Duke's Georgia Sweet Heat
Duke's Georgia Sweet Heat
$22 for 2 17.5oz bottles at Duke's or approximately $3.99 for 1 bottle at grocery stores.
Water, Sugar, Tomato Paste, Distilled and Cider Vinegar, Dextrose, Molasses, Salt, Modified Food Starch, Spices, Natural Flavors, Onion, Garlic, Caramel Color, Propylene Glycol Alginate, Sodium Benzoate
The Duke's brand has over a hundred years of history under its belt, having gotten started in 1917 in Greenville, SC when Eugenia Thomas Duke recognized a need to feed the soldiers at Camp Sevier and began serving them sandwiches. Once the war came to a close, Eugenia kept making sandwiches, but relocated to a local drug store first, then opened up her own place called Duke's Tea Room as she gained popularity. One of her salesman named C.B. Boyd saw an opportunity to sell the mayo that adorned those sandwiches that people loved and convinced Eugenia to do so. C.B. had the right idea as the sauce took off and it wasn't long until Eugenia could no longer keep up with demand, which left her selling the brand in 1929 to another family business called the C.F. Sauer Company. There the Duke's products stayed there until a recent acquisition in 2019 by Falfurrias Capital Partners, who continued to churn out the mayo still beloved by so many as well as add products under the Duke's name, such as five different barbecue sauces.

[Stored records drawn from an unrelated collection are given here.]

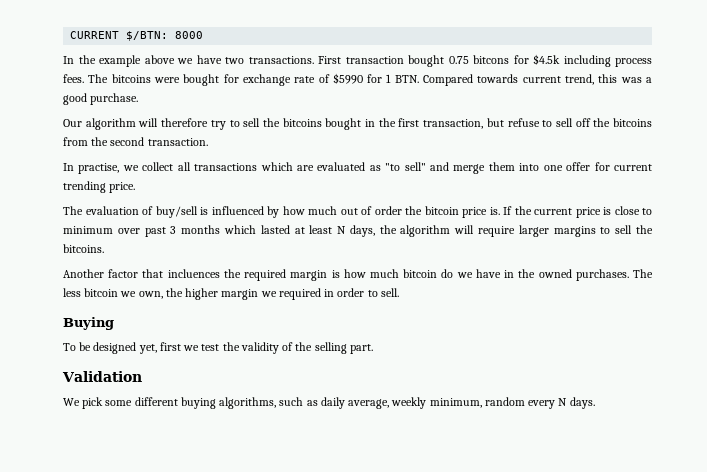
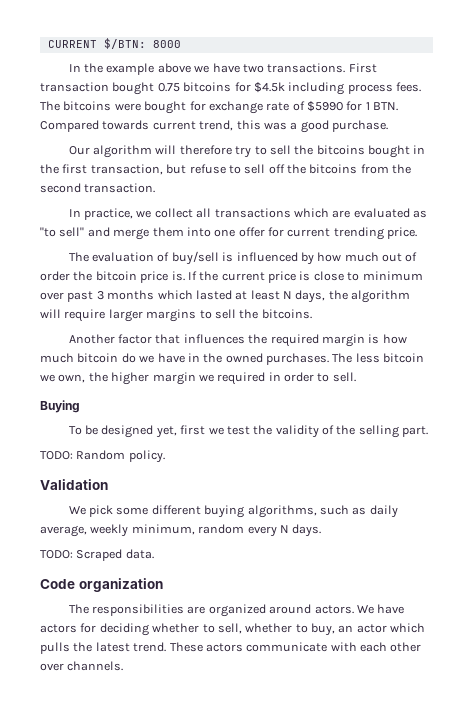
- First transaction bought 0.75 bitcons for $4.5k including process fees.
+ First transaction bought 0.75 bitcoins for $4.5k including process fees.
- In practise, we collect all transactions which are evaluated as "to sell" and merge them into one offer for current trending price.
+ In practice, we collect all transactions which are evaluated as "to sell" and merge them into one offer for current trending price.
- Another factor that incluences the required margin is how much bitcoin do we have in the owned purchases.
+ Another factor that influences the required margin is how much bitcoin do we have in the owned purchases.
+ TODO: Random policy.
+ TODO: Scraped data.
+ Code organization
+ The responsibilities are organized around actors. We have actors for deciding whether to sell, whether to buy, an actor which pulls the latest trend. These actors communicate with each other over channels.

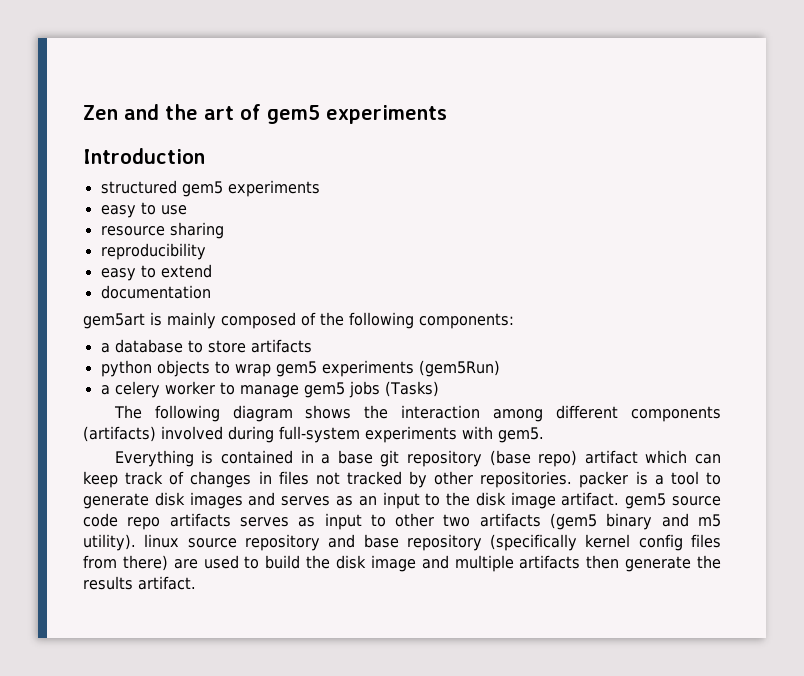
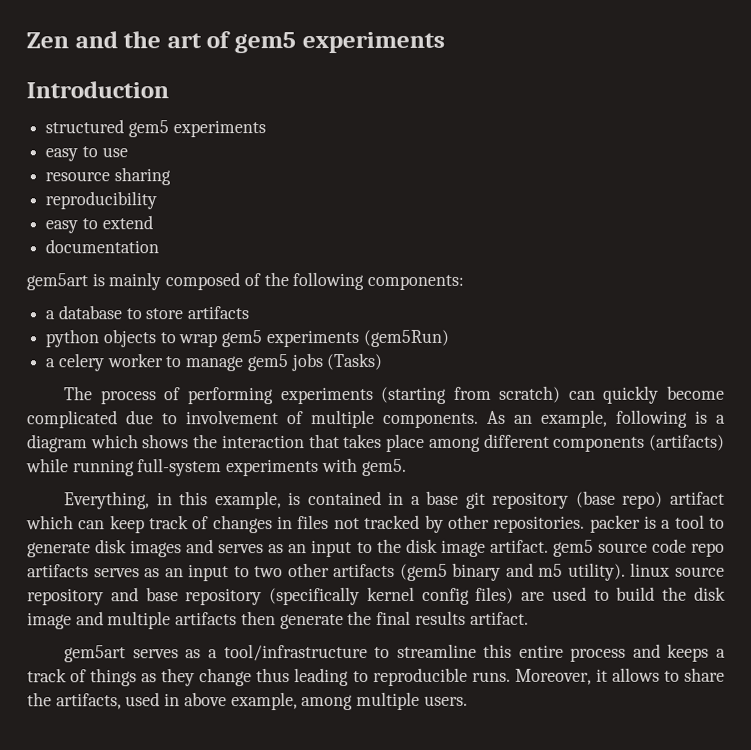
- The following diagram shows the interaction among different components (artifacts) involved during full-system experiments with gem5.
+ The process of performing experiments (starting from scratch) can quickly become complicated due to involvement of multiple components. As an example, following is a diagram which shows the interaction that takes place among different components (artifacts) while running full-system experiments with gem5.
- Everything is contained in a base git repository (base repo) artifact which can keep track of changes in files not tracked by other repositories. packer is a tool to generate disk images and serves as an input to the disk image artifact. gem5 source code repo artifacts serves as input to other two artifacts (gem5 binary and m5 utility). linux source repository and base repository (specifically kernel config files from there) are used to build the disk image and multiple artifacts then generate the results artifact.
+ Everything, in this example, is contained in a base git repository (base repo) artifact which can keep track of changes in files not tracked by other repositories. packer is a tool to generate disk images and serves as an input to the disk image artifact. gem5 source code repo artifacts serves as an input to two other artifacts (gem5 binary and m5 utility). linux source repository and base repository (specifically kernel config files) are used to build the disk image and multiple artifacts then generate the final results artifact.
+ gem5art serves as a tool/infrastructure to streamline this entire process and keeps a track of things as they change thus leading to reproducible runs. Moreover, it allows to share the artifacts, used in above example, among multiple users.

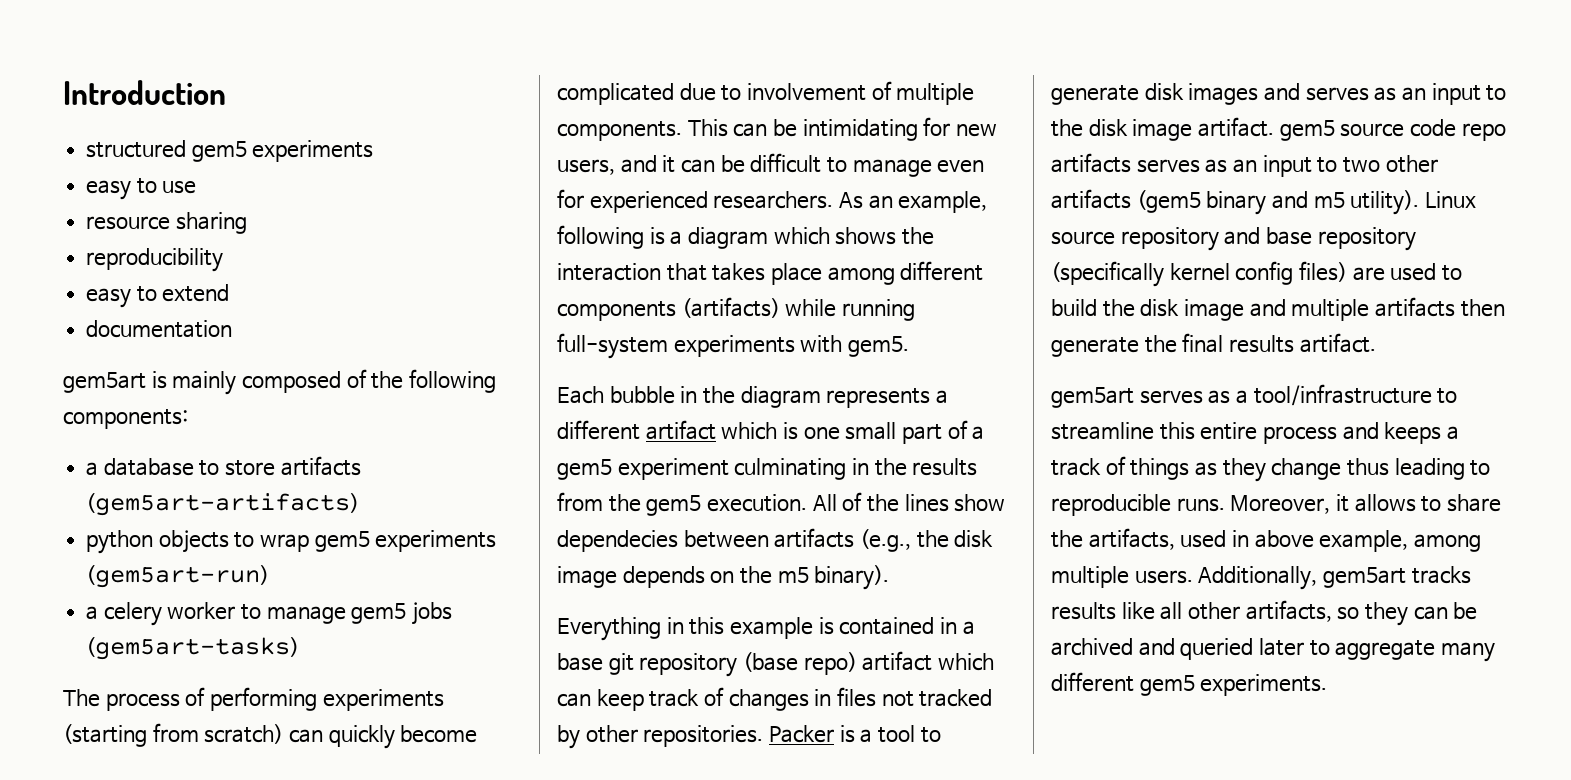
- Zen and the art of gem5 experiments
- a database to store artifacts
+ a database to store artifacts (gem5art-artifacts)
- python objects to wrap gem5 experiments (gem5Run)
+ python objects to wrap gem5 experiments (gem5art-run)
- a celery worker to manage gem5 jobs (Tasks)
+ a celery worker to manage gem5 jobs (gem5art-tasks)
+ This can be intimidating for new users, and it can be difficult to manage even for experienced researchers.
- Everything, in this example, is contained in a base git repository (base repo) artifact which can keep track of changes in files not tracked by other repositories. packer is a tool to generate disk images and serves as an input to the disk image artifact. gem5 source code repo artifacts serves as an input to two other artifacts (gem5 binary and m5 utility). linux source repository and base repository (specifically kernel config files) are used to build the disk image and multiple artifacts then generate the final results artifact.
+ Each bubble in the diagram represents a different artifact which is one small part of a gem5 experiment culminating in the results from the gem5 execution. All of the lines show dependecies between artifacts (e.g., the disk image depends on the m5 binary).
+ Everything in this example is contained in a base git repository (base repo) artifact which can keep track of changes in files not tracked by other repositories. Packer is a tool to generate disk images and serves as an input to the disk image artifact. gem5 source code repo artifacts serves as an input to two other artifacts (gem5 binary and m5 utility). Linux source repository and base repository (specifically kernel config files) are used to build the disk image and multiple artifacts then generate the final results artifact.
+ Additionally, gem5art tracks results like all other artifacts, so they can be archived and queried later to aggregate many different gem5 experiments.

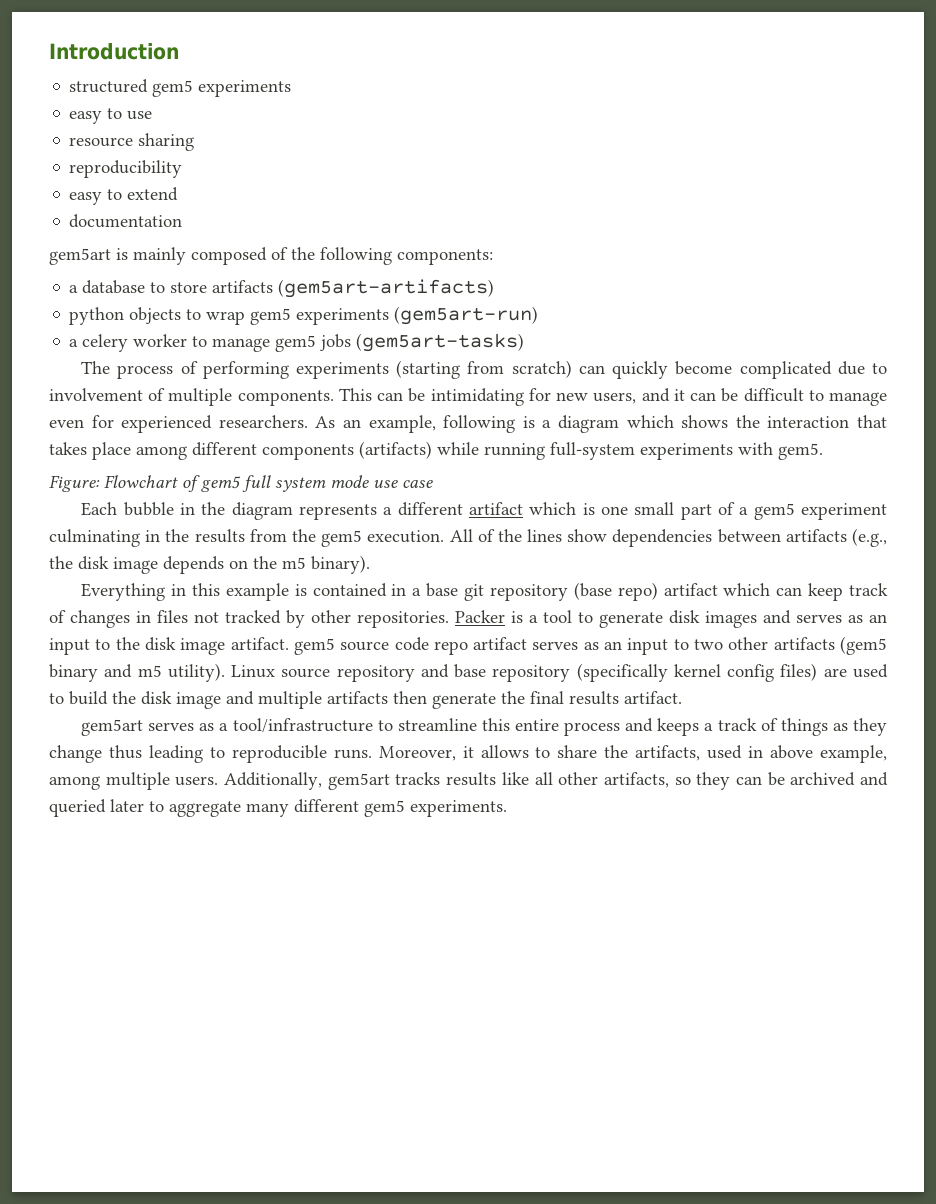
+ Figure: Flowchart of gem5 full system mode use case
- All of the lines show dependecies between artifacts (e.g., the disk image depends on the m5 binary).
+ All of the lines show dependencies between artifacts (e.g., the disk image depends on the m5 binary).
- Packer is a tool to generate disk images and serves as an input to the disk image artifact. gem5 source code repo artifacts serves as an input to two other artifacts (gem5 binary and m5 utility).
+ Packer is a tool to generate disk images and serves as an input to the disk image artifact. gem5 source code repo artifact serves as an input to two other artifacts (gem5 binary and m5 utility).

A heavy molasses and tomato duo delivers that hallmark barbecue aroma right out of the gate with this sauce. There's a hearty tang as well that balances out some of the sweetness and further cements that standard bearer profile which also has some extra complexity from oniony and earthy pepper notes. Due to the heavy handed sugars, any heat that may lay within is well masked in aroma.
Thickness & Texture
With a glossy sheen and opaque maroon hue, it's hard to make out any spices with the exception of a few black pepper specs here and there. The sauce's constancy is smooth and syrupy with a thickness a few notches north of the medium line. This thickness has the sauce falling in one large drip from a suspended spoon, and then only a couple more smaller ones before it stops releasing and leaves a thick coating of sauce left well planted on the silverware.
Out of the Jar
A spoonful of syrupy sugar awaits you at the outset of the flavor. It only takes a second or two for that heavy sweetness to gain both a molasses and fruity tomato depth simultaneously. Then, as the sauce settles on the tongue, a good complexity works its way in with a spice layer that has garlic, onion, and pepper. Those peppers start to release a mild heat as vinegar enters and offers the first real contrast to the sugar. Sweetness still prevails as the primary player though until the sauce has exited the mouth, at which point both the tang and heat increase and leave a mellow burn on the tongue that still has some remnants of spices and tomato.
Slathered & Cooked
This sauce coated the chicken in a medium, uneven layer that never baked down completely over indirect heat. This led to a lot of sauce being lost once the leg was moved to direct heat, and what continued to cling picked up a medium amount of caramelization with no burning. That familiar sweet molasses and tomato flavor remained in tact after being cooked, with the spices and vinegar playing their parts within a few subsequent bites, while the heat was scaled back to next to nothing. The thickness of the sauce translated to one really sticky piece of chicken that required extra clean-up of the face and hands once done consuming.
Put to Use
I've been picking up some standard supermarket brands lately after letting that category of sauces fall to the wayside as I sought out more unique specimens in recent years. I may be due to once again take a break from these standard bearers because they are really just that—so many deliver the same sweet and tangy tomato flavor without doing much to stand out from one another. That may have influenced my perception of Duke's Georgia Heat as it treaded very familiar ground in a merely average way that was non-offensive, but also not really worth seeking out either. Out of the jar you got that sweet heat promised on the bottle with just enough spiciness to leave a little tingle on the tongue, but not enough to make this sauce too hot for the majority palates. With some deficiencies in grilling qualities—which is what knocked this sauce one point below average—and diminishment of the heat after being cooked, I did like the sauce better in its raw state, where I would most likely use it as a dipper for chicken or topper for burgers, both scenarios where this standard barbecue flavor works well and the nuances of better sauces might get lost anyway.